PRESIDENT BARACK OBAMA: My credibility’s not on the line. The international community’s credibility is on the line.
GWEN IFILL: Arriving in Stockholm today, the president immediately moved to turn up the pressure on potential allies, and he defended his year-old statement saying Syria shouldn’t cross a red line by using chemical weapons in its ongoing civil war.
BARACK OBAMA: First of all, I didn’t set a red line. The world set a red line. The world set a red line when governments representing 98 percent of the world’s population said the use of chemical weapons are abhorrent and passed a treaty forbidding their use even when countries are engaged in war.
GWEN IFILL: Syria never signed the 1993 international convention on chemical weapons, but Mr. Obama insisted Bashar Assad’s government must not be allowed to act with impunity. Instead, he appealed again for Russia, a major ally of the Assad regime, to stop blocking U.N. Security Council action on Syria.
BARACK OBAMA: Because I think that international action would be much more effective, and, ultimately, we can end deaths much more rapidly if Russia takes a different approach to these problems.
GWEN IFILL: The president heads to St. Petersburg, Russia, for a G20 meeting this week, but, in Moscow, Russian President Vladimir Putin dismissed the U.S. appeal. He warned the West has no right to initiate military action without U.N. support.
PRESIDENT VLADIMIR PUTIN, Russia (through interpreter): I do not exclude this, but I would like to draw your attention to one absolutely key aspect. Only the U.N. Security Council could sanction the use of force against a sovereign state. Any other pretext is inadmissible and can only be interpreted as an aggression.
GWEN IFILL: Back in Washington, President Obama’s policy passed its first test in Congress. The Senate Foreign Relations Committee approved a resolution authorizing the limited use of force, but it bars any deployment of American combat troops.
Republican John McCain won approval of an amendment that also advocates a broader strategy of strengthening the Syrian rebels.

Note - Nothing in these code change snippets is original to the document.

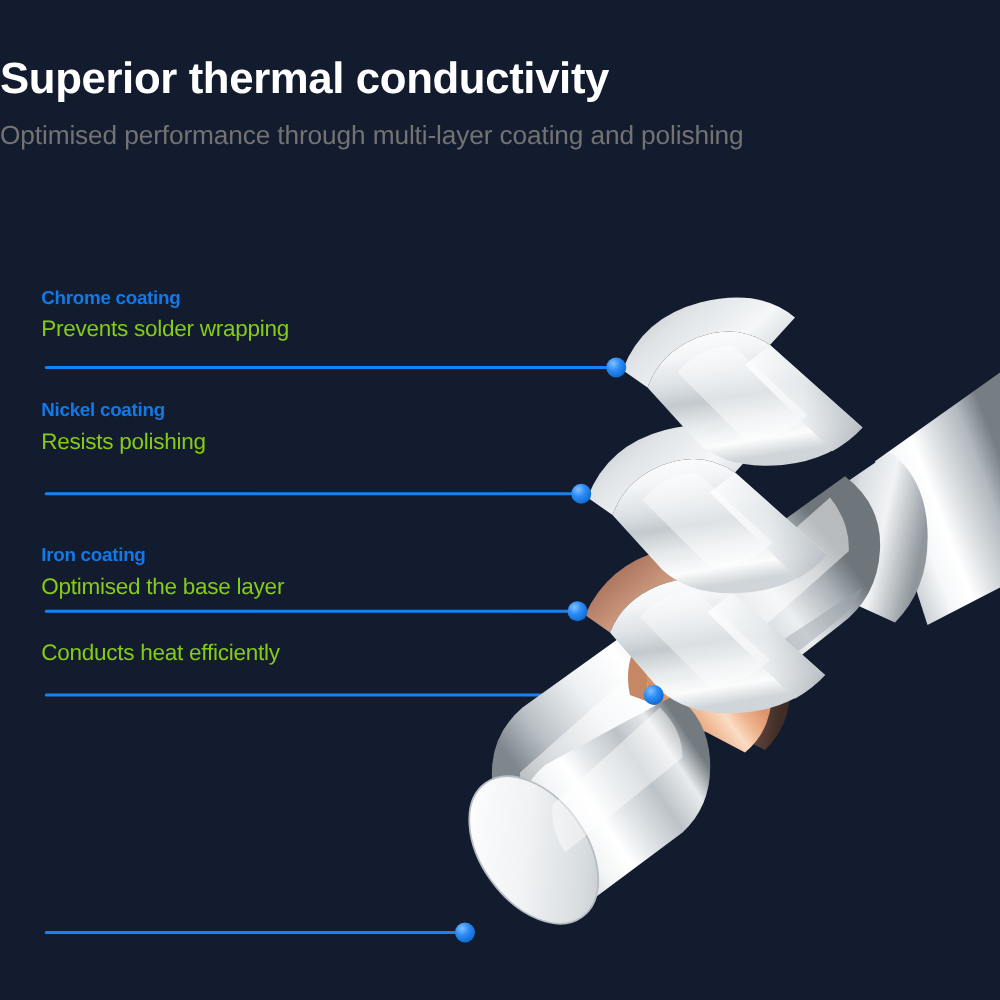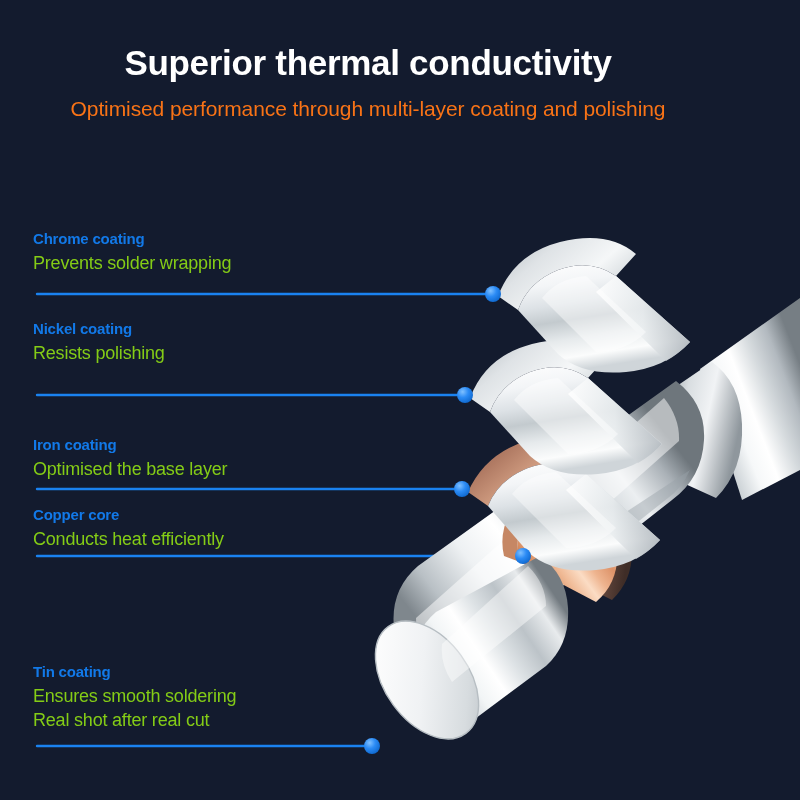--- a/index.html
+++ b/index.html
@@ -22,7 +22,6 @@
     position: absolute;
     top: 0; left: 0;
     width: 736px;
-    text-align: center;
     padding-top: 44px;
   }
   .title {

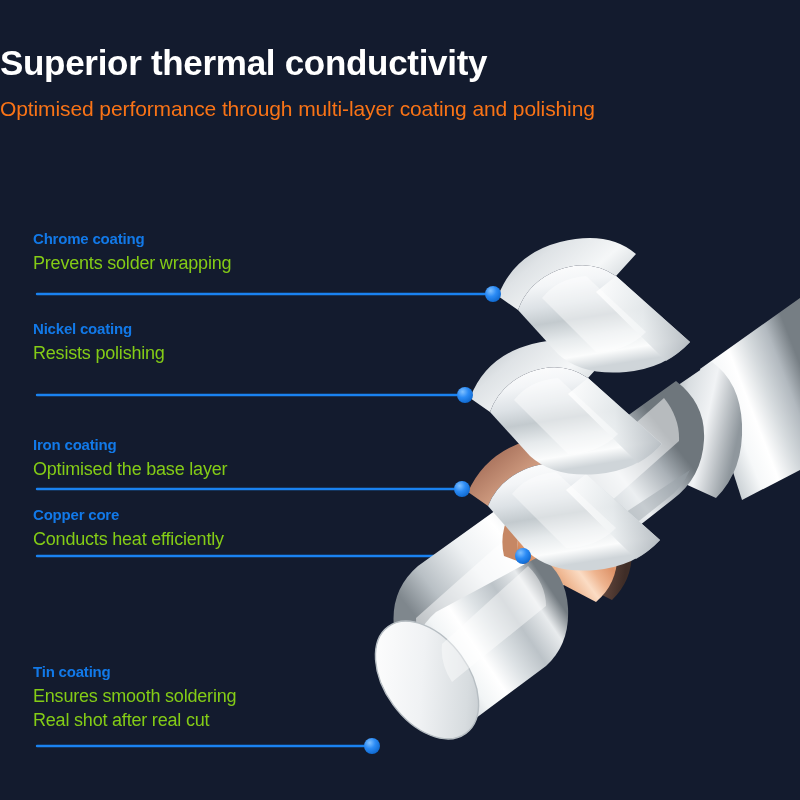--- a/index.html
+++ b/index.html
@@ -37,7 +37,7 @@
     padding-top: 14px;
     font-size: 21px;
     font-weight: normal;
-    color: #f97316;
+    color: #737373;
     letter-spacing: -0.1px;
   }
 

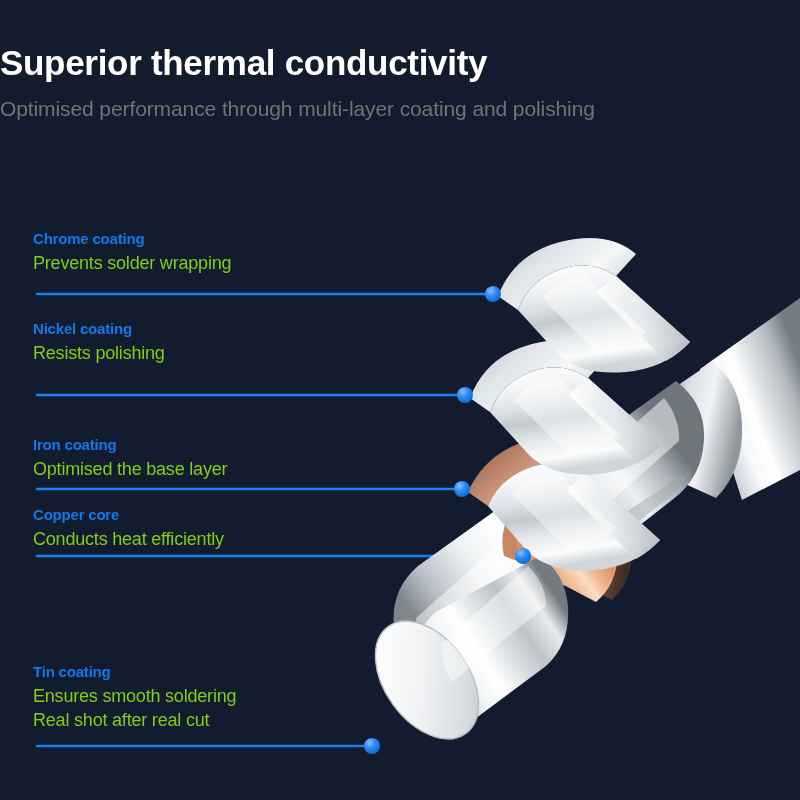--- a/index.html
+++ b/index.html
@@ -297,7 +297,6 @@
   </div>
 
   <div class="callout c-copper">
-    <p class="callout-heading">Copper core</p>
     <p class="callout-desc">Conducts heat efficiently</p>
   </div>
 

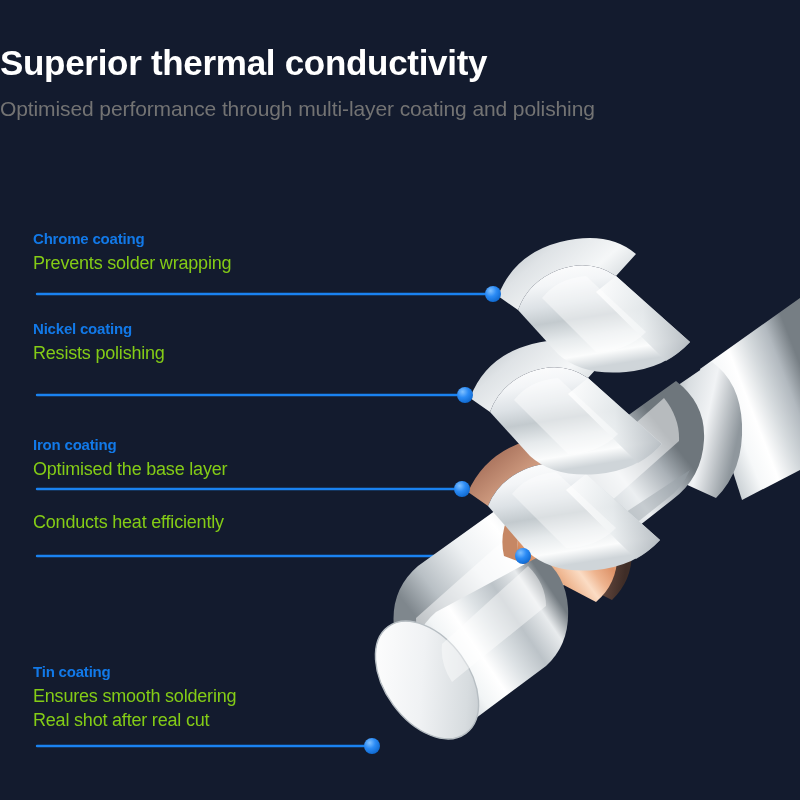--- a/index.html
+++ b/index.html
@@ -300,11 +300,6 @@
     <p class="callout-desc">Conducts heat efficiently</p>
   </div>
 
-  <div class="callout c-tin">
-    <p class="callout-heading">Tin coating</p>
-    <p class="callout-desc">Ensures smooth soldering</p>
-    <p class="callout-desc" style="padding-top:0">Real shot after real cut</p>
-  </div>
 
 </div>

SEN. JOHN MCCAIN, R-Ariz.: I feel in the strongest terms that we need to have that provision that calls for reversal of momentum on the ground battle against Bashar Assad. If Bashar Assad remains in an advantageous position, he will never leave Syria. He has to know that he is losing, and that way, you get a negotiated settlement for his departure.
GWEN IFILL: Today’s committee action marked the first vote approving military strikes since October 2002, when Congress authorized the invasion of Iraq. On the other side of the Capitol, the House Foreign Affairs Committee heard from Secretary of State John Kerry, Defense Secretary Chuck Hagel and General Martin Dempsey, the chairman of the Joint Chiefs of Staff.
Anti-war protesters waved hands painted red, simulating blood, as Kerry spoke.
SECRETARY OF STATE JOHN KERRY: There are risks of acting, but, believe me, it is our judgment collectively and the president’s that the greater risks are not acting. We will have said to him, nobody cares, gas your people, you do what you need to, to stay in office, and we’re backing off. That would be — I honestly find — I mean, that would be one of those moments that will live in infamy.
GWEN IFILL: The president reaffirmed his desire for congressional support in his Stockholm appearance today, but he suggested a no-vote wouldn’t tie his hands.
BARACK OBAMA: As commander in chief, I always preserve the right and the responsibility to act on behalf of America’s national security. I do not believe that I was required to take this to Congress, but I didn’t take this to Congress just because it’s an empty exercise. I think it’s important to have Congress’ support on it.
GWEN IFILL: In Paris, the French Parliament began its own debate on a military response as the prime minister echoed the warnings from Washington.
PRIME MINISTER JEAN-MARC AYRAULT, France (through interpreter): To not act would be to put in danger peace and security in the entire region, but also beyond that our own security. I ask the question, what credibility would our international commitments have against nonproliferation of weapons of mass destruction, including nuclear weapons?
GWEN IFILL: Meanwhile, the fighting in Syria continued, unaffected by debates around the globe. Rebels and regime forces engaged in heavy gun battles on the outskirts of Damascus.